BRIEF:
Leave the pictures aside. Retype exactly the lines from the top of the data below through the one holding "width:110px; height:38px; background:#0369a1;".

DATA FOR THIS TASK:
● ● ● ●

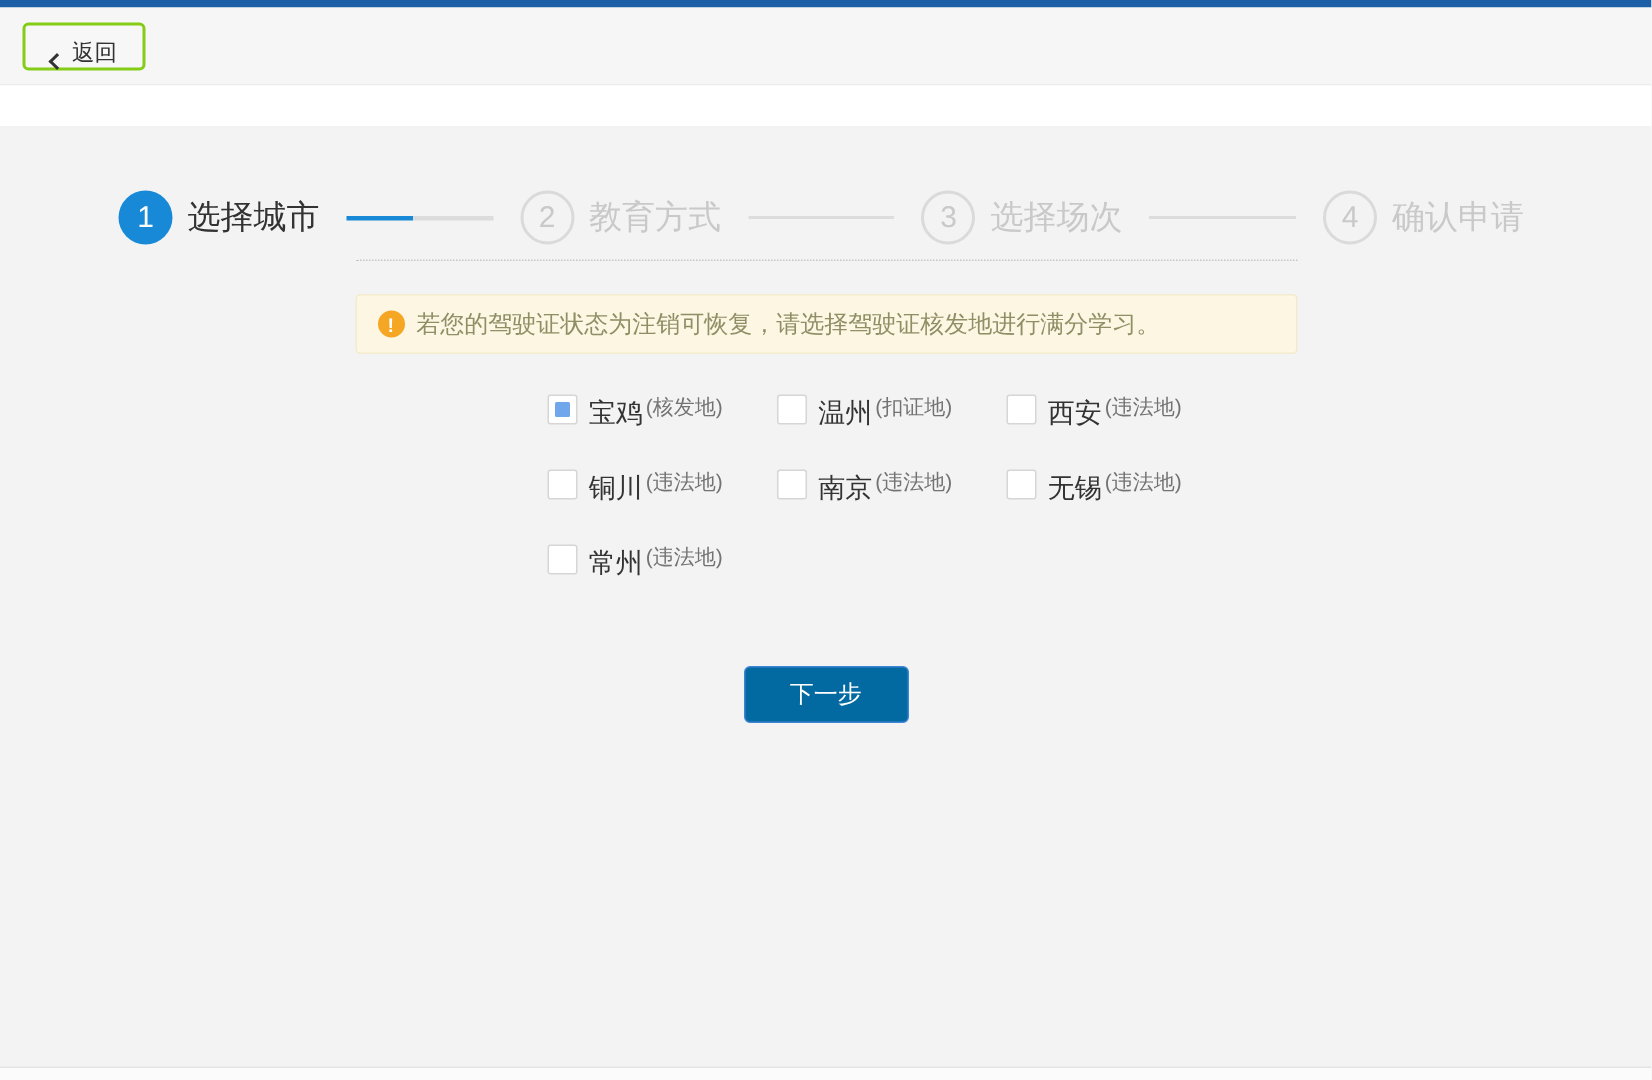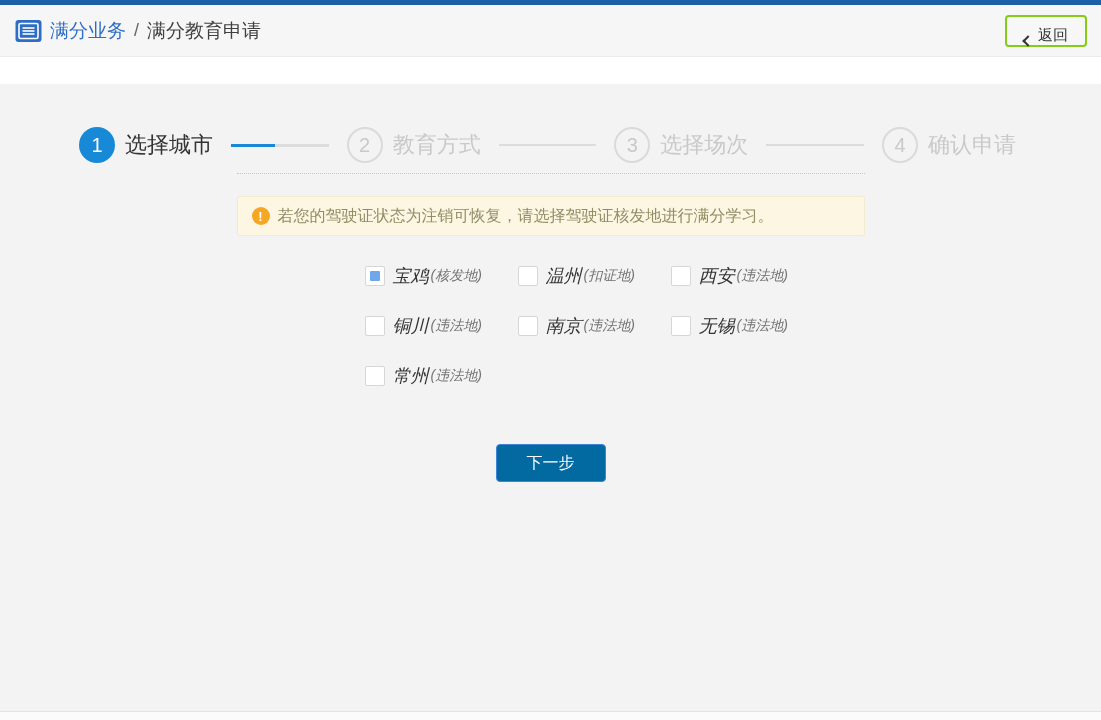--- a/index.html
+++ b/index.html
@@ -57,21 +57,21 @@
     border-radius:3px; display:flex; align-items:center; padding:0 14px; gap:8px;
   }
   .warn-icon {
     width:18px; height:18px; border-radius:50%; background:#f5a623; color:#fff;
     font-size:13px; font-weight:bold; display:flex; align-items:center;
     justify-content:center; flex:0 0 auto;
   }
   .notice-text { font-size:16px; color:#8f8f66; }
   
   .cities { margin:27px 0 0 128px; width:470px; display:flex; flex-wrap:wrap; }
-  .city { width:153px; height:26px; margin-bottom:24px; display:flex; align-items:center; cursor:pointer;font-style:italic; }
+  .city { width:153px; height:26px; margin-bottom:24px; display:flex; align-items:flex-start; cursor:pointer; }
   .checkbox {
     width:20px; height:20px; background:#fff; border:1px solid #d6d6d6;
     border-radius:2px; display:flex; align-items:center; justify-content:center;
     flex:0 0 auto;
   }
   .checkbox .inner { width:10px; height:10px; border-radius:1px; background:transparent; }
   .checkbox.checked .inner { background:#6fa7ea; }
   .city-name { margin-left:8px; font-size:18px; color:#333; }
   .city-tag { margin-left:2px; font-size:14px; color:#737373; }
   
@@ -80,34 +80,20 @@
     width:110px; height:38px; background:#0369a1; color:#fff; border:1px solid #3f83d6;
     border-radius:4px; font-size:16px; cursor:pointer; font-family:inherit;
   }
 </style>
 </head>
 <body>
 
 <div class="topbar"></div>
 
 <header class="appheader">
-  <div class="breadcrumb">
-    <span class="crumb-icon">
-      <svg width="27" height="24" viewBox="0 0 27 24">
-        <rect x="0.5" y="1" width="26" height="22" rx="3" fill="#2d6dc5"></rect>
-        <rect x="4" y="4.5" width="19" height="15" rx="1.5" fill="none" stroke="#ffffff" stroke-width="1.6"></rect>
-        <line x1="7.5" y1="9" x2="19.5" y2="9" stroke="#ffffff" stroke-width="1.6"></line>
-        <line x1="7.5" y1="12" x2="19.5" y2="12" stroke="#ffffff" stroke-width="1.6"></line>
-        <line x1="7.5" y1="15" x2="19.5" y2="15" stroke="#ffffff" stroke-width="1.6"></line>
-      </svg>
-    </span>
-    <span class="crumb-section">满分业务</span>
-    <span class="crumb-sep">/</span>
-    <span class="crumb-page">满分教育申请</span>
-  </div>
   <button class="back-btn">
     <span class="chev"></span>
     <span>返回</span>
   </button>
 </header>
 
 <div class="white-strip"></div>
 
 <div class="panel">
 

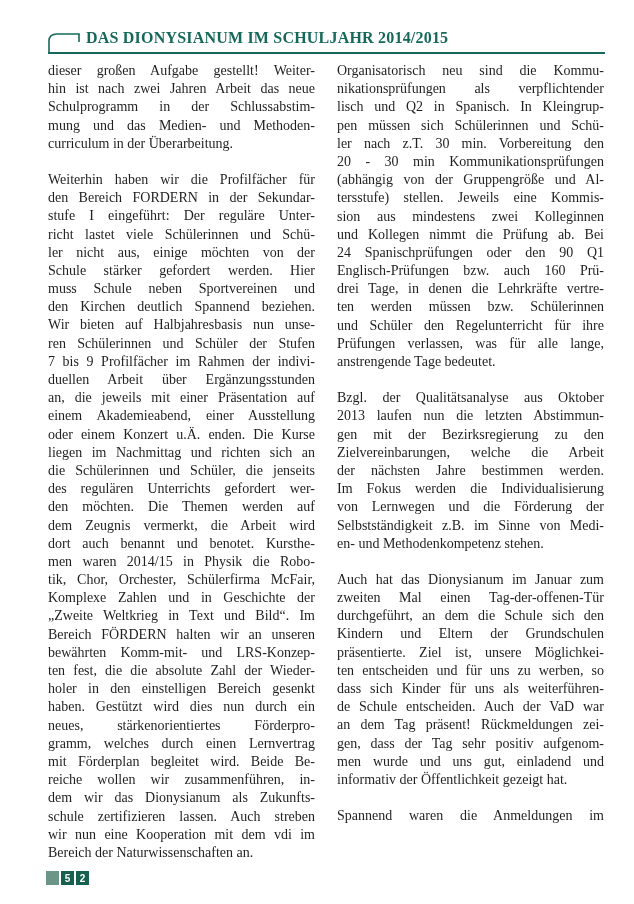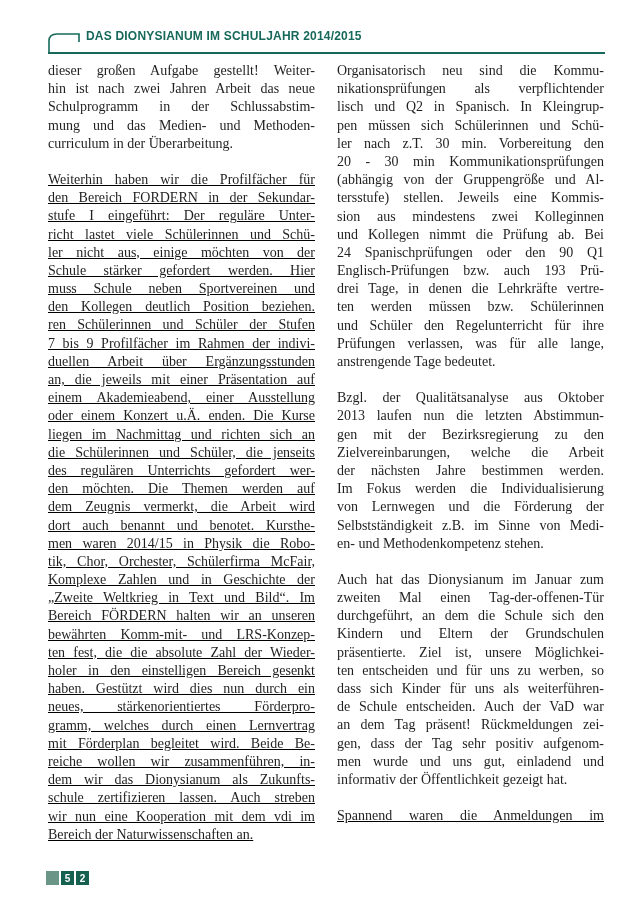--- a/index.html
+++ b/index.html
@@ -21,36 +21,36 @@
     height: 26px;
     border-bottom: 2px solid var(--accent, #16695A);
   }
   .bracket {
     position: absolute;
     left: 0; top: 3px;
   }
   .title {
     position: absolute;
     left: 38px; top: 3px;
-    font-family: Liberation Sans, sans-serif;
+    font-family: Liberation Serif, serif;
     font-weight: bold;
-    font-size: 12px;
+    font-size: 16px;
     letter-spacing: 0.2px;
     color: var(--accent, #16695A);
     white-space: nowrap;
   }
   
   .columns {
     display: flex;
     gap: 22px;
     margin-top: 8px;
   }
   .col { width: 267px; }
   .para { margin: 0 0 18px 0; }
-  .para:last-child { margin-bottom: 0; text-decoration: underline; }
+  .para:last-child { margin-bottom: 0; }
   .line {
     font-size: 14px;
     line-height: 18.2px;
     color: var(--body-text, #1F1F1F);
     text-align: justify;
     text-align-last: justify;
     white-space: normal;
     overflow: hidden;
     height: 18.2px;
   }
@@ -97,21 +97,22 @@
           <div class="line last">curriculum in der Überarbeitung.</div>
         </div>
         <div class="para">
           <div class="line">Weiterhin haben wir die Profilfächer für</div>
           <div class="line">den Bereich FORDERN in der Sekundar-</div>
           <div class="line">stufe I eingeführt: Der reguläre Unter-</div>
           <div class="line">richt lastet viele Schülerinnen und Schü-</div>
           <div class="line">ler nicht aus, einige möchten von der</div>
           <div class="line">Schule stärker gefordert werden. Hier</div>
           <div class="line">muss Schule neben Sportvereinen und</div>
-          <div class="line">den Kollegen deutlich Position beziehen.</div>
+          <div class="line">den Kirchen deutlich Spannend beziehen.</div>
+          <div class="line">Wir bieten auf Halbjahresbasis nun unse-</div>
           <div class="line">ren Schülerinnen und Schüler der Stufen</div>
           <div class="line">7 bis 9 Profilfächer im Rahmen der indivi-</div>
           <div class="line">duellen Arbeit über Ergänzungsstunden</div>
           <div class="line">an, die jeweils mit einer Präsentation auf</div>
           <div class="line">einem Akademieabend, einer Ausstellung</div>
           <div class="line">oder einem Konzert u.Ä. enden. Die Kurse</div>
           <div class="line">liegen im Nachmittag und richten sich an</div>
           <div class="line">die Schülerinnen und Schüler, die jenseits</div>
           <div class="line">des regulären Unterrichts gefordert wer-</div>
           <div class="line">den möchten. Die Themen werden auf</div>
@@ -142,21 +143,21 @@
           <div class="line">nikationsprüfungen als verpflichtender</div>
           <div class="line">lisch und Q2 in Spanisch. In Kleingrup-</div>
           <div class="line">pen müssen sich Schülerinnen und Schü-</div>
           <div class="line">ler nach z.T. 30 min. Vorbereitung den</div>
           <div class="line">20 - 30 min Kommunikationsprüfungen</div>
           <div class="line">(abhängig von der Gruppengröße und Al-</div>
           <div class="line">tersstufe) stellen. Jeweils eine Kommis-</div>
           <div class="line">sion aus mindestens zwei Kolleginnen</div>
           <div class="line">und Kollegen nimmt die Prüfung ab. Bei</div>
           <div class="line">24 Spanischprüfungen oder den 90 Q1</div>
-          <div class="line">Englisch-Prüfungen bzw. auch 193 Prü-</div>
+          <div class="line">Englisch-Prüfungen bzw. auch 160 Prü-</div>
           <div class="line">drei Tage, in denen die Lehrkräfte vertre-</div>
           <div class="line">ten werden müssen bzw. Schülerinnen</div>
           <div class="line">und Schüler den Regelunterricht für ihre</div>
           <div class="line">Prüfungen verlassen, was für alle lange,</div>
           <div class="line last">anstrengende Tage bedeutet.</div>
         </div>
         <div class="para">
           <div class="line">Bzgl. der Qualitätsanalyse aus Oktober</div>
           <div class="line">2013 laufen nun die letzten Abstimmun-</div>
           <div class="line">gen mit der Bezirksregierung zu den</div>

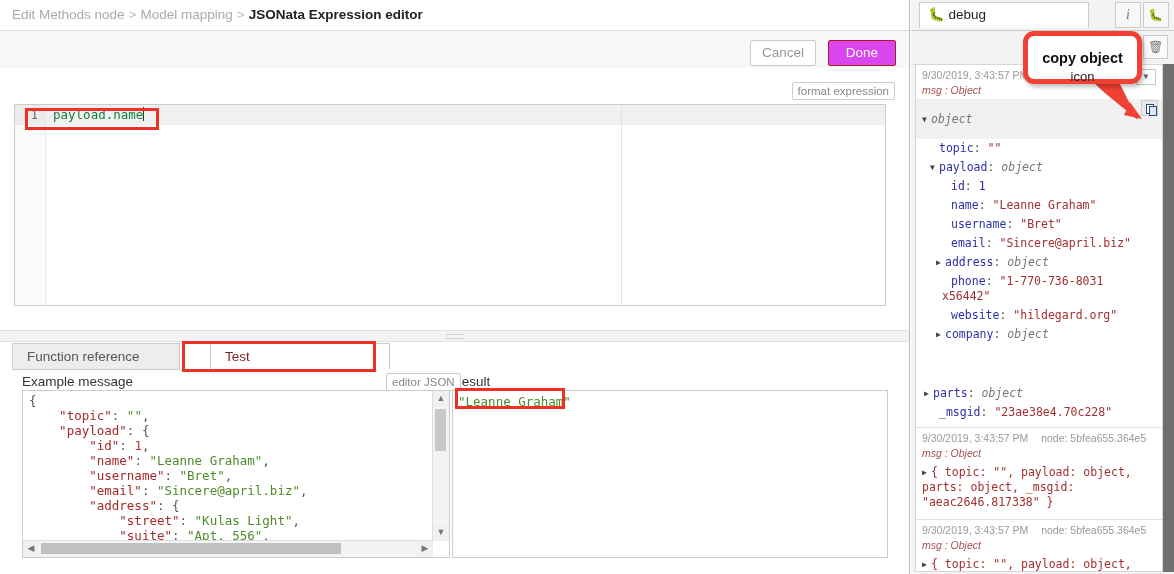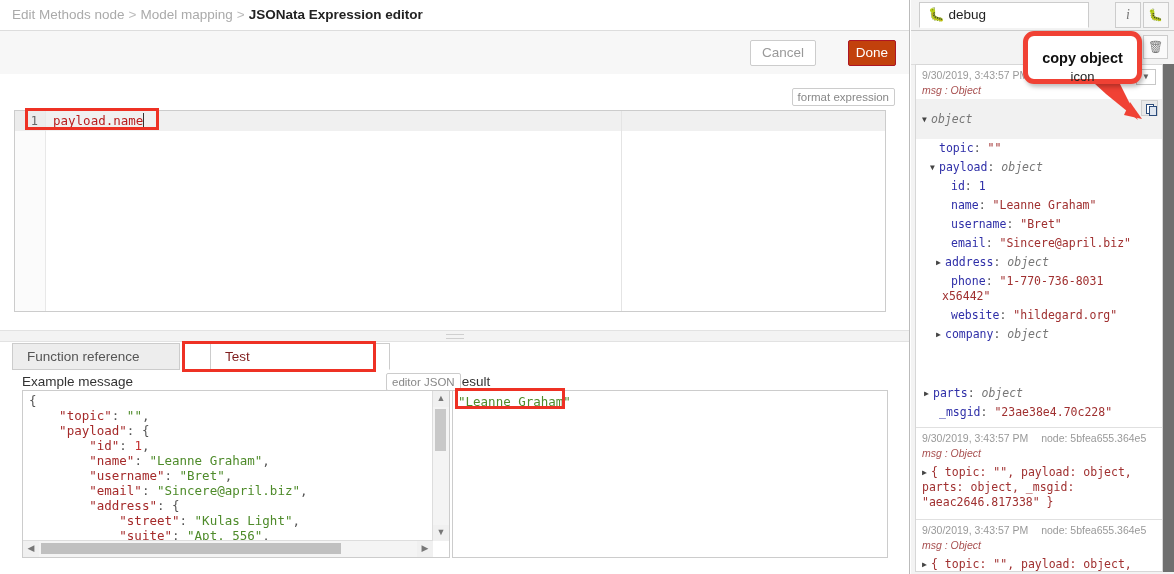--- a/index.html
+++ b/index.html
@@ -18,37 +18,37 @@
      border-bottom:1px solid #ddd;background:#fff;white-space:nowrap;}
   .crumb{color:#aaa;}
   .crumb.active{color:#222;font-weight:bold;}
   .crumb-sep{color:#bbb;padding:0 4px;}
 
   .actionbar{height:43px;background:#f7f7f7;border-bottom:1px solid #ddd;
      position:relative;}
   .btn{position:absolute;top:9px;height:26px;line-height:24px;box-sizing:border-box;
      font-size:13.5px;text-align:center;border-radius:2px;cursor:pointer;}
   .btn-cancel{right:93px;width:66px;background:#fff;border:1px solid #ccc;color:#999;}
-  .btn-done{right:13px;width:48px;background:#c2410c;border:1px solid #ad1625;color:#fff;}
-
-  
-  .expr-wrap{position:absolute;left:0;top:74px;width:909px;height:254px;background:#fff;}
+  .btn-done{right:13px;width:68px;background:#d946ef;border:1px solid #ad1625;color:#fff;}
+
+  
+  .expr-wrap{position:absolute;left:0;top:68px;width:909px;height:254px;background:#fff;}
   .fmt-expr{position:absolute;right:14px;top:14px;height:18px;line-height:17px;
      padding:0 5px;font-size:11.5px;color:#888;background:#fff;border:1px solid #ccc;
      border-radius:2px;cursor:pointer;box-sizing:border-box;}
   .editor{position:absolute;left:14px;top:36px;width:872px;height:202px;
      border:1px solid #ccc;background:#fff;box-sizing:border-box;overflow:hidden;
      font-family:"DejaVu Sans Mono", monospace;font-size:12.5px;}
   .ed-gutter{position:absolute;left:0;top:0;width:30px;height:100%;background:#fbfbfb;
      border-right:1px solid #e8e8e8;}
   .ed-gutter .ln{height:20px;line-height:20px;text-align:right;padding-right:7px;
      color:#999;font-size:12px;}
   .ed-activeline{position:absolute;left:31px;top:0;right:0;height:20px;background:#f0f0f0;}
   .ed-gutter .ln.active{background:#ececec;color:#666;}
-  .ed-code{position:absolute;left:38px;top:0;height:20px;line-height:20px;color:#b91c1c;
+  .ed-code{position:absolute;left:38px;top:0;height:20px;line-height:20px;color:#15803d;
      white-space:pre;}
   .ed-caret{display:inline-block;width:1px;height:14px;background:#333;
      vertical-align:-2px;margin-left:0px;}
   .ed-margin{position:absolute;left:606px;top:0;bottom:0;width:1px;background:#e4e4e4;}
 
   .split-handle{position:absolute;left:0;top:330px;width:909px;height:10px;
      background:#f3f3f3;border-top:1px solid #e2e2e2;border-bottom:1px solid #e2e2e2;}
   .split-grip{position:absolute;left:50%;top:3px;margin-left:-9px;width:18px;height:3px;
      border-top:1px solid #cfcfcf;border-bottom:1px solid #cfcfcf;}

● ● ● ●

RESPONSE FOR THIS EXERCISE:
--- a/index.html
+++ b/index.html
@@ -57,21 +57,21 @@
     border-radius:3px; display:flex; align-items:center; padding:0 14px; gap:8px;
   }
   .warn-icon {
     width:18px; height:18px; border-radius:50%; background:#f5a623; color:#fff;
     font-size:13px; font-weight:bold; display:flex; align-items:center;
     justify-content:center; flex:0 0 auto;
   }
   .notice-text { font-size:16px; color:#8f8f66; }
   
   .cities { margin:27px 0 0 128px; width:470px; display:flex; flex-wrap:wrap; }
-  .city { width:153px; height:26px; margin-bottom:24px; display:flex; align-items:center; cursor:pointer;font-style:italic; }
+  .city { width:153px; height:26px; margin-bottom:24px; display:flex; align-items:flex-start; cursor:pointer; }
   .checkbox {
     width:20px; height:20px; background:#fff; border:1px solid #d6d6d6;
     border-radius:2px; display:flex; align-items:center; justify-content:center;
     flex:0 0 auto;
   }
   .checkbox .inner { width:10px; height:10px; border-radius:1px; background:transparent; }
   .checkbox.checked .inner { background:#6fa7ea; }
   .city-name { margin-left:8px; font-size:18px; color:#333; }
   .city-tag { margin-left:2px; font-size:14px; color:#737373; }
   
@@ -80,34 +80,20 @@
     width:110px; height:38px; background:#0369a1; color:#fff; border:1px solid #3f83d6;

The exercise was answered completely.